* **ASSIGNED TASK**: In the data below, how many lines contain the string "absolute"? Give only the number.

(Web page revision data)
┌──
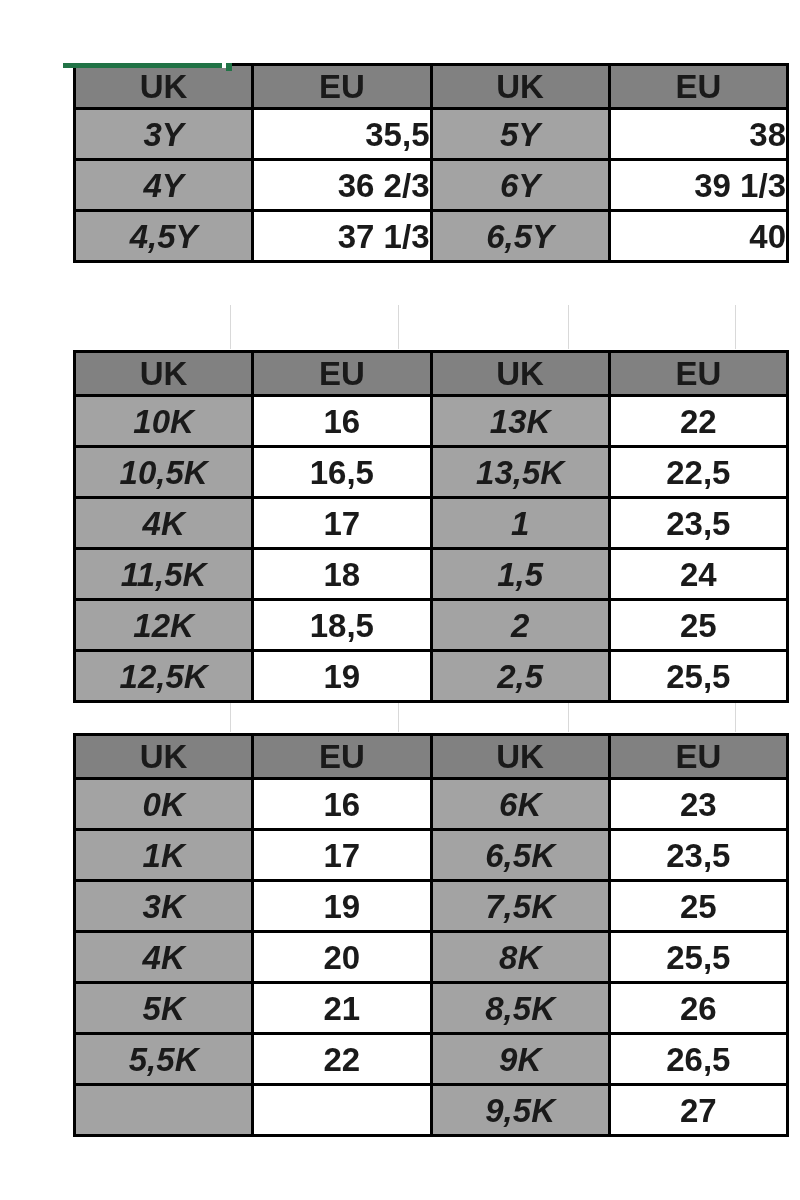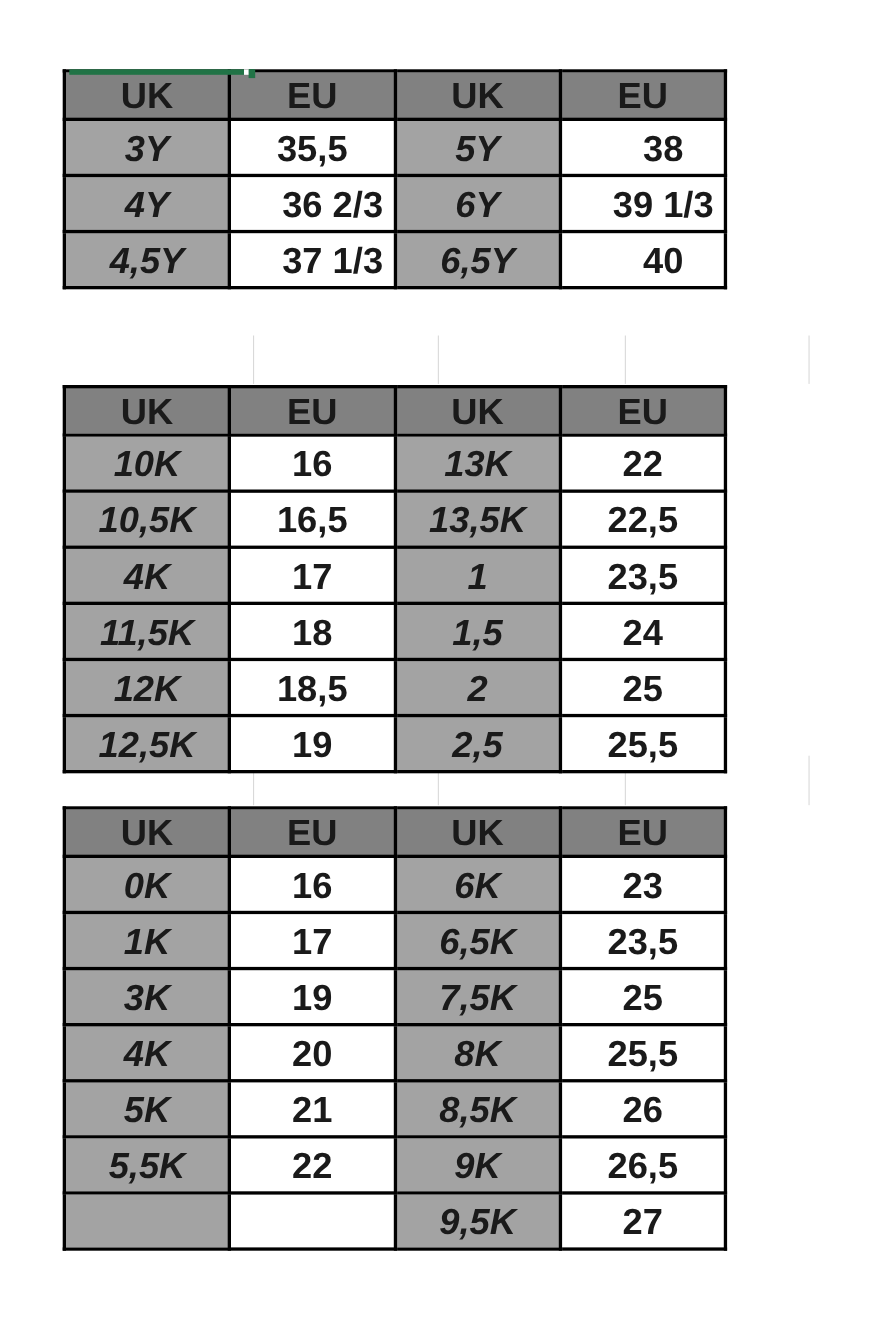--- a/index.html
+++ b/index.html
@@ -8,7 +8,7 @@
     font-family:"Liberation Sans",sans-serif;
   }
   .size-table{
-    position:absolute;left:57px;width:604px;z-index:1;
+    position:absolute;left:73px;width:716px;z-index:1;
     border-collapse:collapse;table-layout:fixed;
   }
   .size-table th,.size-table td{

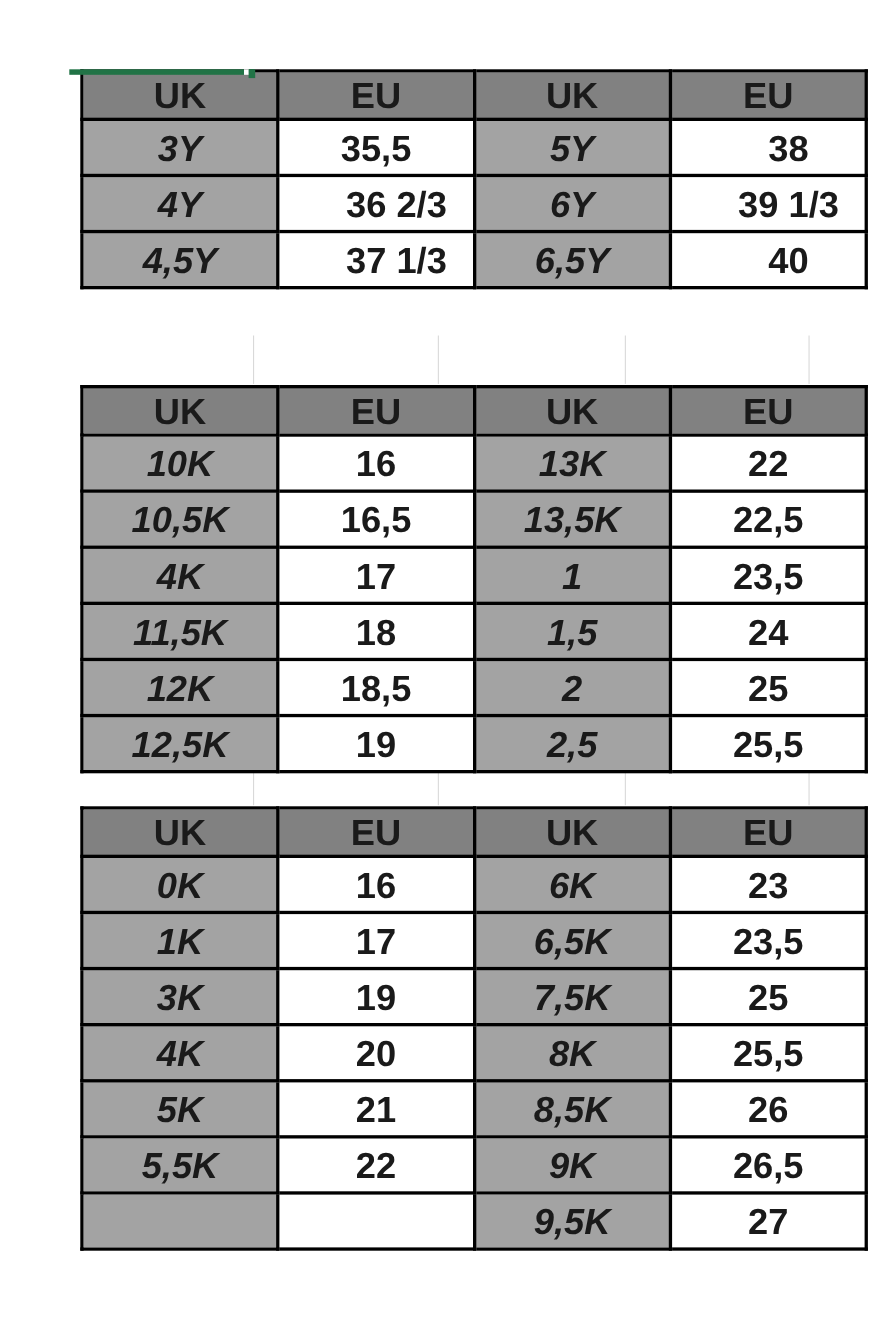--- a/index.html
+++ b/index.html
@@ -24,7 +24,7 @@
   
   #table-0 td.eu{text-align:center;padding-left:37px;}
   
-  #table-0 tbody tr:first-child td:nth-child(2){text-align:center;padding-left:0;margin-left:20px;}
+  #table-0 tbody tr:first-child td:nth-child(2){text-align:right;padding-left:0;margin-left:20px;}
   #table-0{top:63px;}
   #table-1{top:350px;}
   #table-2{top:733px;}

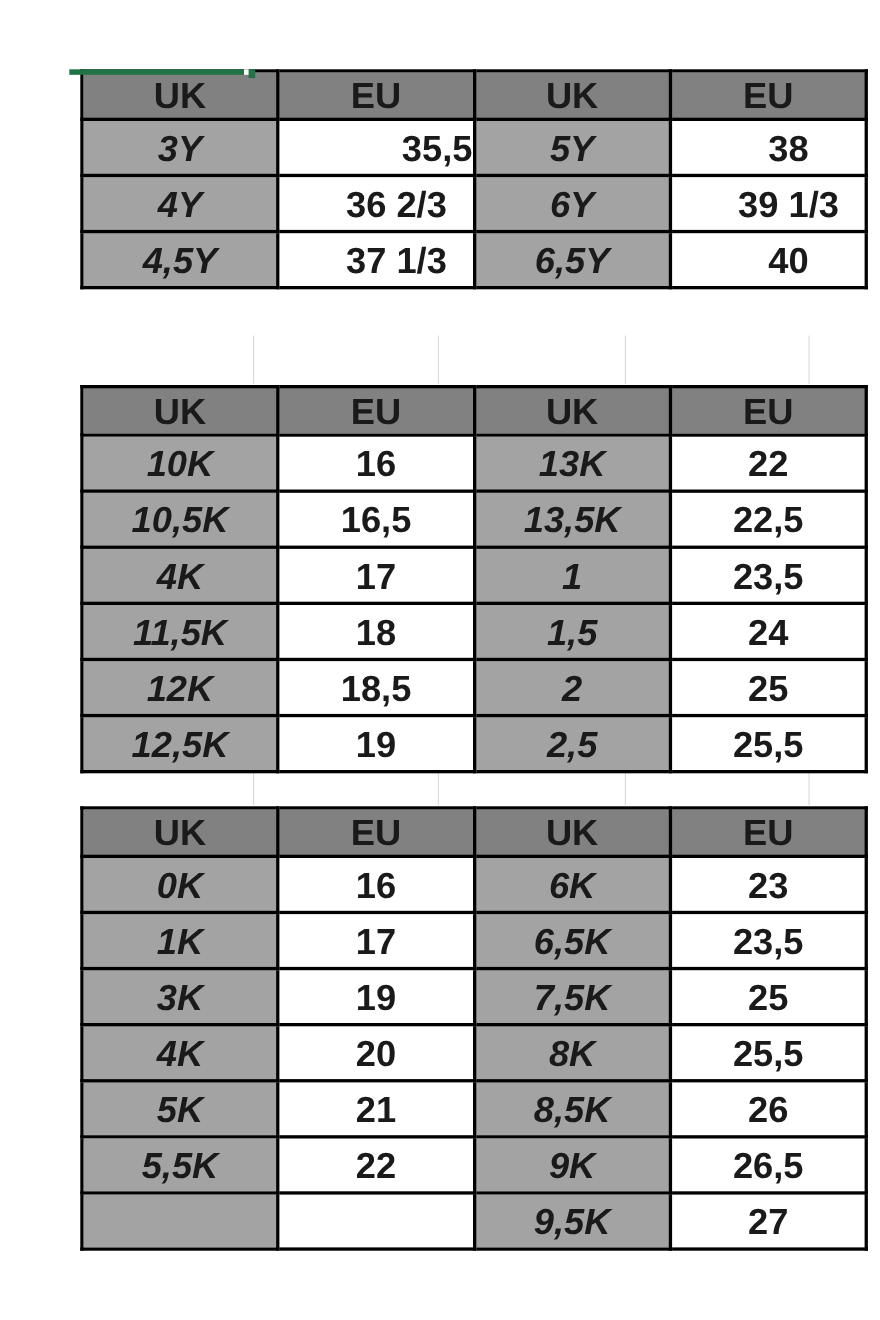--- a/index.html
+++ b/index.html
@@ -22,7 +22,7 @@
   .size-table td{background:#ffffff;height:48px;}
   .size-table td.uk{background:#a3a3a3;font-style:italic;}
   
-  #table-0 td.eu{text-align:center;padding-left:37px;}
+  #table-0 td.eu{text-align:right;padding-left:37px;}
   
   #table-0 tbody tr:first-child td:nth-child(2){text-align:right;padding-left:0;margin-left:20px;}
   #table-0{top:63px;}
└──
┌──
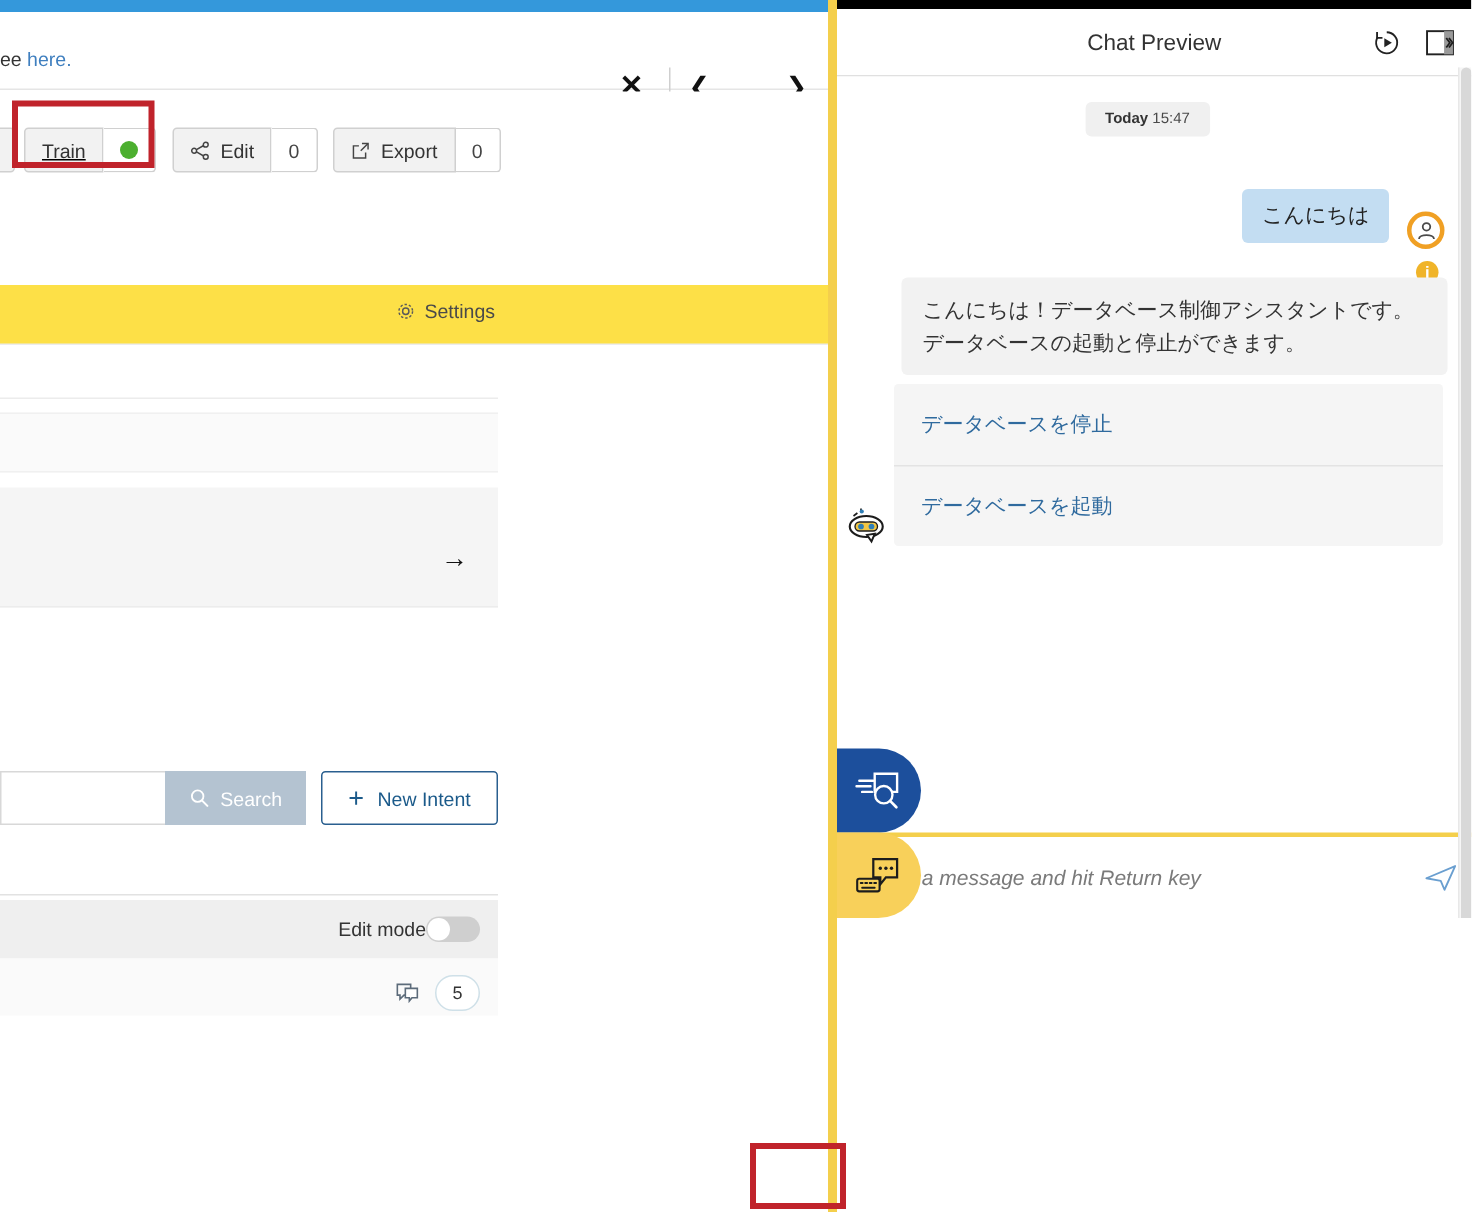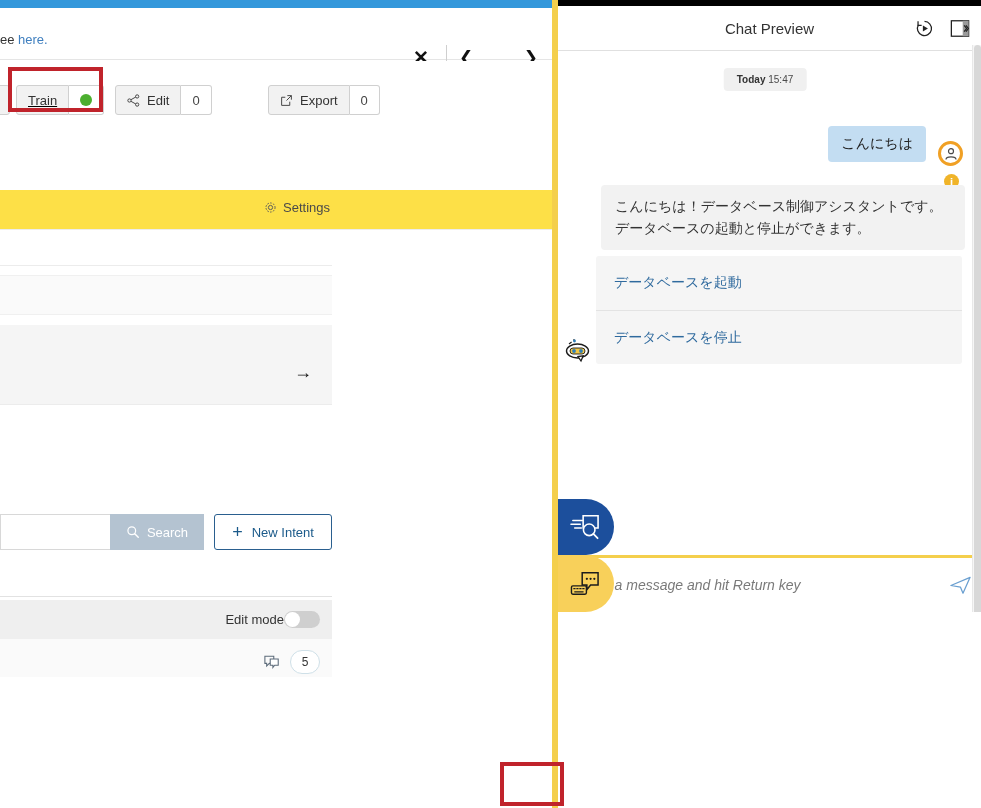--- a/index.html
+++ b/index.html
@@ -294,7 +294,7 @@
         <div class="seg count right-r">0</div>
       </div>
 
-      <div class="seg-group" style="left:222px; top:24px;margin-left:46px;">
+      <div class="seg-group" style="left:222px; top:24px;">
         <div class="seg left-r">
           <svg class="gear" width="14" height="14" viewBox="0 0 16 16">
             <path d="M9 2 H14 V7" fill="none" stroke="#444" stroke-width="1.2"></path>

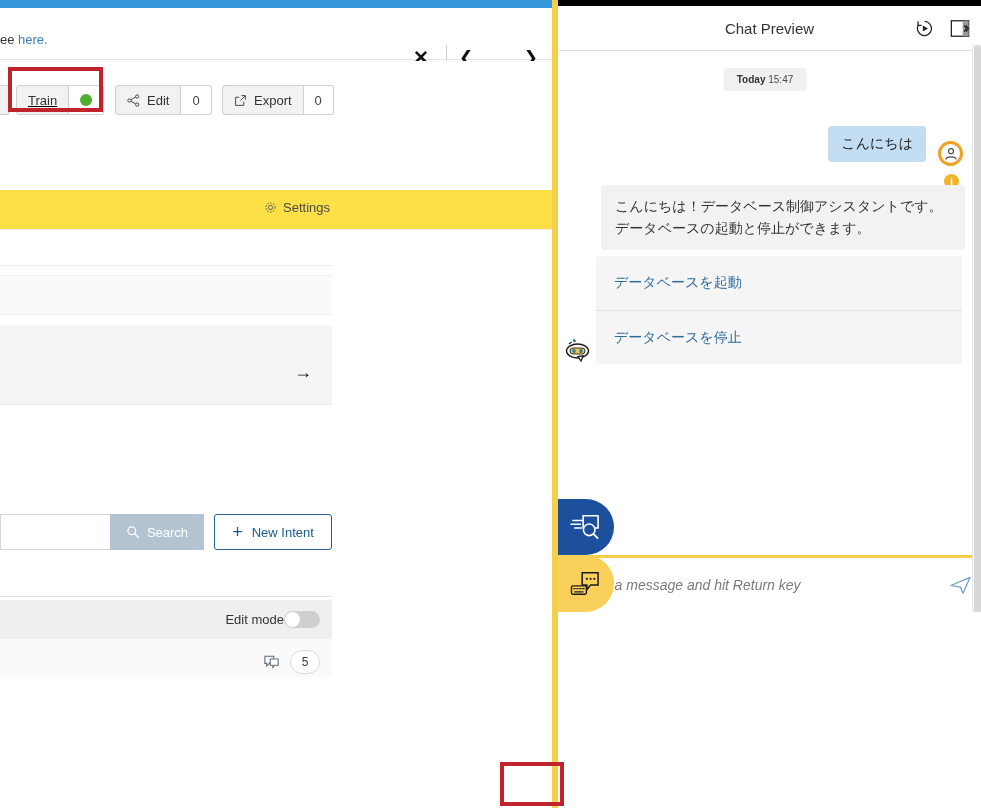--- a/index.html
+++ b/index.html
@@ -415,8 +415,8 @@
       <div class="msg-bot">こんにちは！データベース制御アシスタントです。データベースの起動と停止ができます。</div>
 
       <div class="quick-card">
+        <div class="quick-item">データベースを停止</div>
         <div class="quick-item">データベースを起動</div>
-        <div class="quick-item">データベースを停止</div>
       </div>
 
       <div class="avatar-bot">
└──
* **OUTPUT OF THE TASK**: 2